# [Exercise directions]
Every entry below is to be copied word for word, with its pictures removed.

# [Dataset entries]
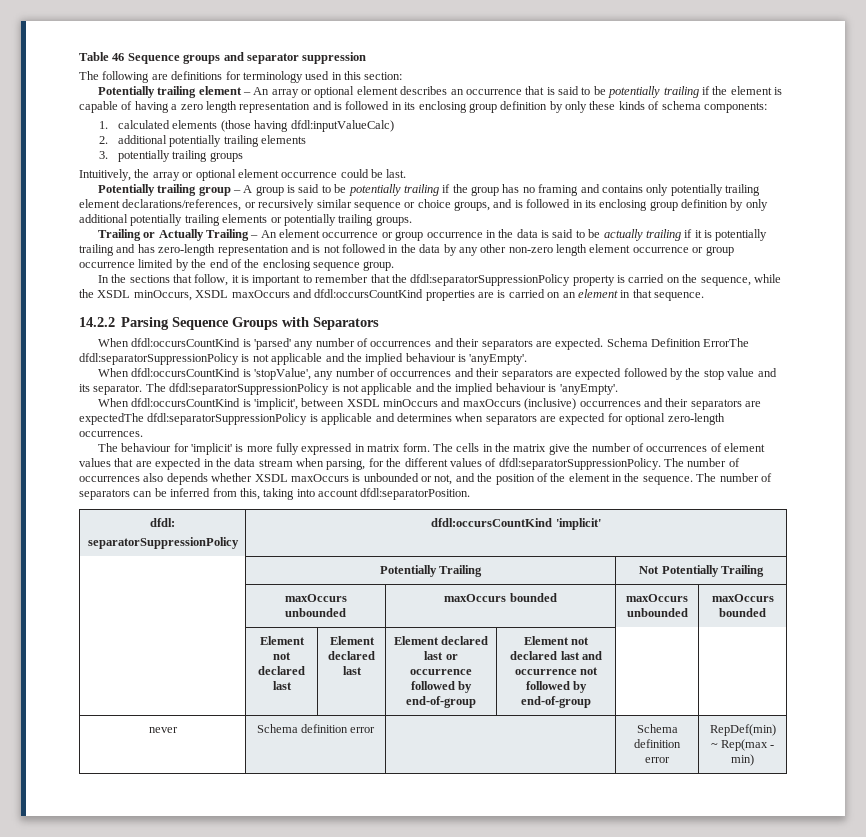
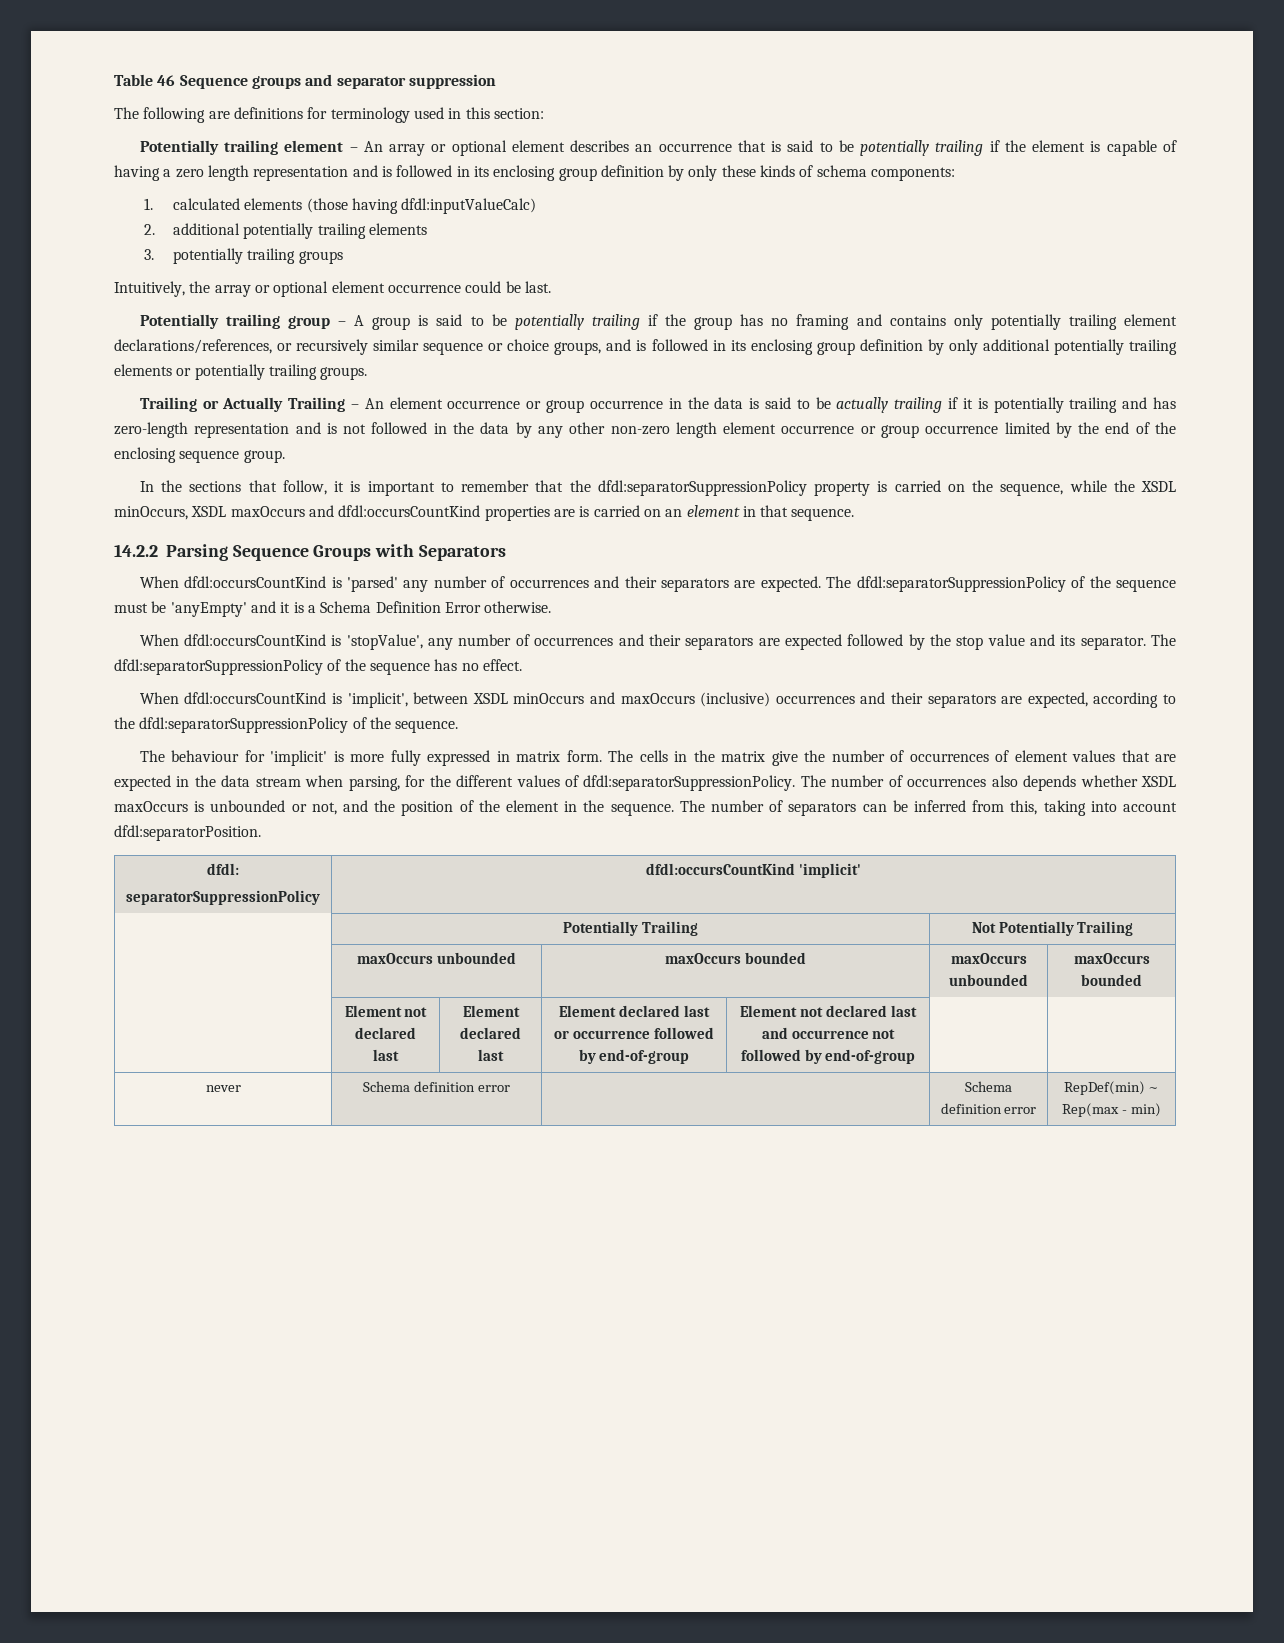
- Schema Definition ErrorThe dfdl:separatorSuppressionPolicy is not applicable and the implied behaviour is 'anyEmpty'.
+ The dfdl:separatorSuppressionPolicy of the sequence must be 'anyEmpty' and it is a Schema Definition Error otherwise.
- The dfdl:separatorSuppressionPolicy is not applicable and the implied behaviour is 'anyEmpty'.
+ The dfdl:separatorSuppressionPolicy of the sequence has no effect.
- When dfdl:occursCountKind is 'implicit', between XSDL minOccurs and maxOccurs (inclusive) occurrences and their separators are expectedThe dfdl:separatorSuppressionPolicy is applicable and determines when separators are expected for optional zero-length occurrences.
+ When dfdl:occursCountKind is 'implicit', between XSDL minOccurs and maxOccurs (inclusive) occurrences and their separators are expected, according to the dfdl:separatorSuppressionPolicy of the sequence.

# [Completed exercise]
- Schema Definition ErrorThe dfdl:separatorSuppressionPolicy is not applicable and the implied behaviour is 'anyEmpty'.
+ The dfdl:separatorSuppressionPolicy of the sequence must be 'anyEmpty' and it is a Schema Definition Error otherwise.
- The dfdl:separatorSuppressionPolicy is not applicable and the implied behaviour is 'anyEmpty'.
+ The dfdl:separatorSuppressionPolicy of the sequence has no effect.
- When dfdl:occursCountKind is 'implicit', between XSDL minOccurs and maxOccurs (inclusive) occurrences and their separators are expectedThe dfdl:separatorSuppressionPolicy is applicable and determines when separators are expected for optional zero-length occurrences.
+ When dfdl:occursCountKind is 'implicit', between XSDL minOccurs and maxOccurs (inclusive) occurrences and their separators are expected, according to the dfdl:separatorSuppressionPolicy of the sequence.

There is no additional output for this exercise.